Everything from the line containing "font-weight:normal; color:#ffffff; letter-spacing:-1px;" through the final line of the entries below should be repeated exactly, and nothing else.
-*-
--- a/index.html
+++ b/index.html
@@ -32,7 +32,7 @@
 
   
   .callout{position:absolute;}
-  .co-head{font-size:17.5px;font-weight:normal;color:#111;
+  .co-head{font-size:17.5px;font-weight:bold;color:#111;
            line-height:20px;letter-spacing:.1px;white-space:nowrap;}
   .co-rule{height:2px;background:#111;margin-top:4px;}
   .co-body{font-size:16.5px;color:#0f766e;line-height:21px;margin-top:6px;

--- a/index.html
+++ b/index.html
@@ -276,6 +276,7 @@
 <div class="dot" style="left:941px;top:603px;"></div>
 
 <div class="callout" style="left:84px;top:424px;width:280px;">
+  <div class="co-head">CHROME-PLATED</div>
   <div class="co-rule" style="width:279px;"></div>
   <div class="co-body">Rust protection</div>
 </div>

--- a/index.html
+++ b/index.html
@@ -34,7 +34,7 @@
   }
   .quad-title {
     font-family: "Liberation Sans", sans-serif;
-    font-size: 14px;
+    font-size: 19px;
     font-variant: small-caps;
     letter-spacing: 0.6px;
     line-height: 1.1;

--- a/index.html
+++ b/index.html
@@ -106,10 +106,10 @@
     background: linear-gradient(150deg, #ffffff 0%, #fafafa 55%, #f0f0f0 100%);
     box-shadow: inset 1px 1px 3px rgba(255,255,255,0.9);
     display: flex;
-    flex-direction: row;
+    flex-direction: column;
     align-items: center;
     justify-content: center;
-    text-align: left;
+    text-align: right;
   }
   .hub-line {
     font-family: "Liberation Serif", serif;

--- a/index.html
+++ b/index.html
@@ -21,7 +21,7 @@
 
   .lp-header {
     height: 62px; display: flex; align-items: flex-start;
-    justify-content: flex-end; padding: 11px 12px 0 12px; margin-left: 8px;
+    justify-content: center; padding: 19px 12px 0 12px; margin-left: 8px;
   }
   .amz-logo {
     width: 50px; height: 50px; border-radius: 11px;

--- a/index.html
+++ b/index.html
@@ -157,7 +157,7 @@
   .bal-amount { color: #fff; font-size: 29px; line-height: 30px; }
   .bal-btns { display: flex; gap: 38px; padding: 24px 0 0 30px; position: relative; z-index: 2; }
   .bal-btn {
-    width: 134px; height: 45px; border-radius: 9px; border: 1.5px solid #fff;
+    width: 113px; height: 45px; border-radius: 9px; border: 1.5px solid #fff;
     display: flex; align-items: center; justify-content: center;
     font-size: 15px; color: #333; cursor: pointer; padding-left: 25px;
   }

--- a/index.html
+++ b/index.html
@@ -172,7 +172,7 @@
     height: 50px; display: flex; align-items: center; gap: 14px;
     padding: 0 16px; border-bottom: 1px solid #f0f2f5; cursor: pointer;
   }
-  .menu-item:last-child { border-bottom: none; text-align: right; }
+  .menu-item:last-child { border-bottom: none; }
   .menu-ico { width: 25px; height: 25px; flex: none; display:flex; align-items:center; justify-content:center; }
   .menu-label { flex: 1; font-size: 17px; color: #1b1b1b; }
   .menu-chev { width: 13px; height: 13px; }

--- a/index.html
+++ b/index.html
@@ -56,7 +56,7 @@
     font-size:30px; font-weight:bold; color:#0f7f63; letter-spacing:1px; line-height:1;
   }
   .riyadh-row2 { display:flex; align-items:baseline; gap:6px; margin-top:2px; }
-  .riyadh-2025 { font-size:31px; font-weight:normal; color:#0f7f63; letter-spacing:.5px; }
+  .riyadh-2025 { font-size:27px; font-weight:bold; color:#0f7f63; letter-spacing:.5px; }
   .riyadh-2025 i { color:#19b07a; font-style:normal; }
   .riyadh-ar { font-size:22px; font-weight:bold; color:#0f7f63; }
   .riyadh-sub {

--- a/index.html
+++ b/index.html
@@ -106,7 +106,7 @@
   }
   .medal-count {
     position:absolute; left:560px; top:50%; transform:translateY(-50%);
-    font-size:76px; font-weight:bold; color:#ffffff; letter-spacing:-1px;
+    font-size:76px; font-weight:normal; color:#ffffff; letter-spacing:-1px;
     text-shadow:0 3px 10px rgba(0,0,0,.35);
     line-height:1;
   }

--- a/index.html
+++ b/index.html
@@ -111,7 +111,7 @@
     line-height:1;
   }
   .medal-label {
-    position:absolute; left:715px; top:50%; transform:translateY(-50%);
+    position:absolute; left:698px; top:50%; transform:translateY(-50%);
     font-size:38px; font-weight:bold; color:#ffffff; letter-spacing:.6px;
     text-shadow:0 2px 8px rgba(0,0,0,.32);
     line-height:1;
-*-
#### Answer to the problem:
+    font-size:76px; font-weight:normal; color:#ffffff; letter-spacing:-1px;
     text-shadow:0 3px 10px rgba(0,0,0,.35);
     line-height:1;
   }

--- a/index.html
+++ b/index.html
@@ -111,7 +111,7 @@
     line-height:1;
   }
   .medal-label {
-    position:absolute; left:715px; top:50%; transform:translateY(-50%);
+    position:absolute; left:698px; top:50%; transform:translateY(-50%);
     font-size:38px; font-weight:bold; color:#ffffff; letter-spacing:.6px;
     text-shadow:0 2px 8px rgba(0,0,0,.32);
     line-height:1;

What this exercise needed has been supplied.